WHAT NEEDS TO BE DONE>
Among the entries below, take the line with "- Różne ogniskowe" and the line with "głębię ostrości, a", and output them and every line between them exactly, with nothing else.

----- SOURCE RECORDS

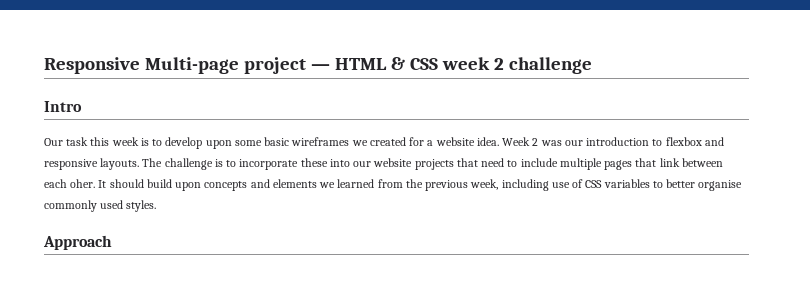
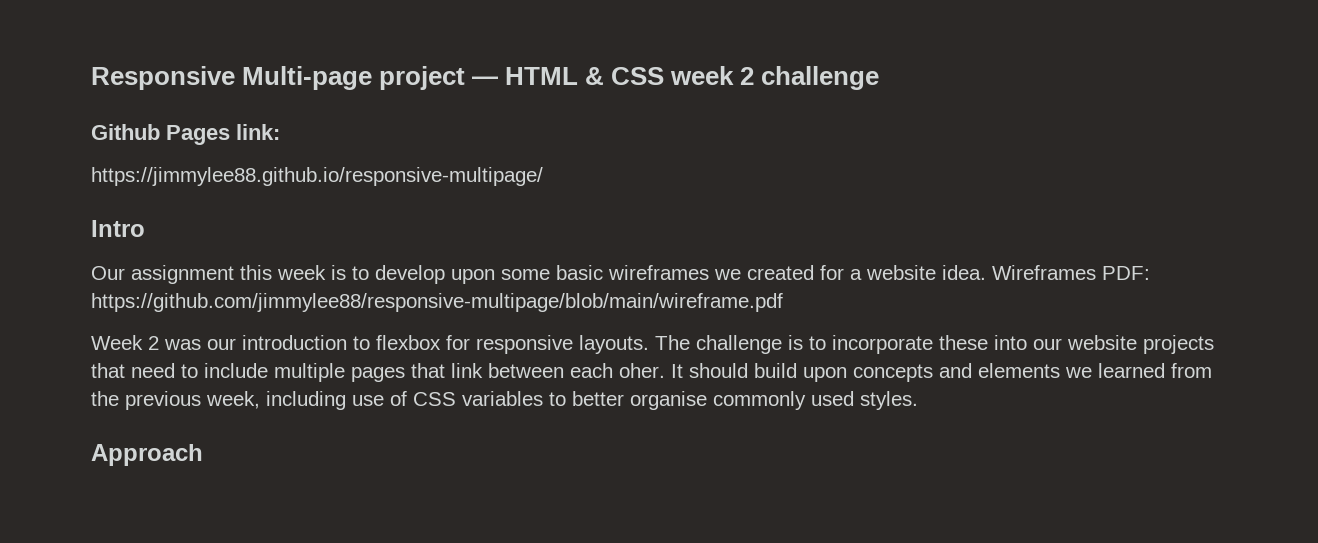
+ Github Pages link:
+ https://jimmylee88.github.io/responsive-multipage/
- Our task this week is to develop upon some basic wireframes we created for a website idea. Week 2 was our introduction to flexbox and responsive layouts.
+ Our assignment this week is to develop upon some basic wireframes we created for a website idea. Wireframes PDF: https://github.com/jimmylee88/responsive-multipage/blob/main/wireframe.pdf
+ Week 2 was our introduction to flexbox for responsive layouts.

----------
----- SOURCE RECORDS

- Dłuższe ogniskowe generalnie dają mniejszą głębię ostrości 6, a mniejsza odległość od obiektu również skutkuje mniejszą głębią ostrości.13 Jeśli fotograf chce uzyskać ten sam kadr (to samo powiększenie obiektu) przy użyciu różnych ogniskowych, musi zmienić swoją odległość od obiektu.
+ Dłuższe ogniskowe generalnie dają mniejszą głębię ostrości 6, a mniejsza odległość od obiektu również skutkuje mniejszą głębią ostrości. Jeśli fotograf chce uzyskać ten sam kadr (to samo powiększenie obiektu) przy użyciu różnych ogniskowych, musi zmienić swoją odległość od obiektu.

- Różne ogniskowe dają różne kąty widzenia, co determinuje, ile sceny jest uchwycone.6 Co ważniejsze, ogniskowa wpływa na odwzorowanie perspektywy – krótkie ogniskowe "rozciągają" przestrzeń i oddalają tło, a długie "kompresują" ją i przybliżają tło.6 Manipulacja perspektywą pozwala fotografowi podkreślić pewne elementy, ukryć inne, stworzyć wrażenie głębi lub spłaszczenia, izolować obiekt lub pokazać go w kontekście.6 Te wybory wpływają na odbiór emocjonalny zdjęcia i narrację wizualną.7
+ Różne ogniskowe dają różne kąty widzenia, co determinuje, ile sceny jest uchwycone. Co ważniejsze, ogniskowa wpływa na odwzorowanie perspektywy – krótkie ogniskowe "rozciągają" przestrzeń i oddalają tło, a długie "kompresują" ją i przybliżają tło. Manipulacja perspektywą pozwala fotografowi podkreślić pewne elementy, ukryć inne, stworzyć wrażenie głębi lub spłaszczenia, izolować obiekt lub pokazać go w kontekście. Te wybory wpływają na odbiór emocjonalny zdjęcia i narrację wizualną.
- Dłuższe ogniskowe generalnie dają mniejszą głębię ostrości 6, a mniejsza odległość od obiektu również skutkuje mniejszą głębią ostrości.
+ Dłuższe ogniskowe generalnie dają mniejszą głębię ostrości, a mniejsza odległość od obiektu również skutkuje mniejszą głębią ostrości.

----------

YOUR RESPONSE>
- Różne ogniskowe dają różne kąty widzenia, co determinuje, ile sceny jest uchwycone.6 Co ważniejsze, ogniskowa wpływa na odwzorowanie perspektywy – krótkie ogniskowe "rozciągają" przestrzeń i oddalają tło, a długie "kompresują" ją i przybliżają tło.6 Manipulacja perspektywą pozwala fotografowi podkreślić pewne elementy, ukryć inne, stworzyć wrażenie głębi lub spłaszczenia, izolować obiekt lub pokazać go w kontekście.6 Te wybory wpływają na odbiór emocjonalny zdjęcia i narrację wizualną.7
+ Różne ogniskowe dają różne kąty widzenia, co determinuje, ile sceny jest uchwycone. Co ważniejsze, ogniskowa wpływa na odwzorowanie perspektywy – krótkie ogniskowe "rozciągają" przestrzeń i oddalają tło, a długie "kompresują" ją i przybliżają tło. Manipulacja perspektywą pozwala fotografowi podkreślić pewne elementy, ukryć inne, stworzyć wrażenie głębi lub spłaszczenia, izolować obiekt lub pokazać go w kontekście. Te wybory wpływają na odbiór emocjonalny zdjęcia i narrację wizualną.
- Dłuższe ogniskowe generalnie dają mniejszą głębię ostrości 6, a mniejsza odległość od obiektu również skutkuje mniejszą głębią ostrości.
+ Dłuższe ogniskowe generalnie dają mniejszą głębię ostrości, a mniejsza odległość od obiektu również skutkuje mniejszą głębią ostrości.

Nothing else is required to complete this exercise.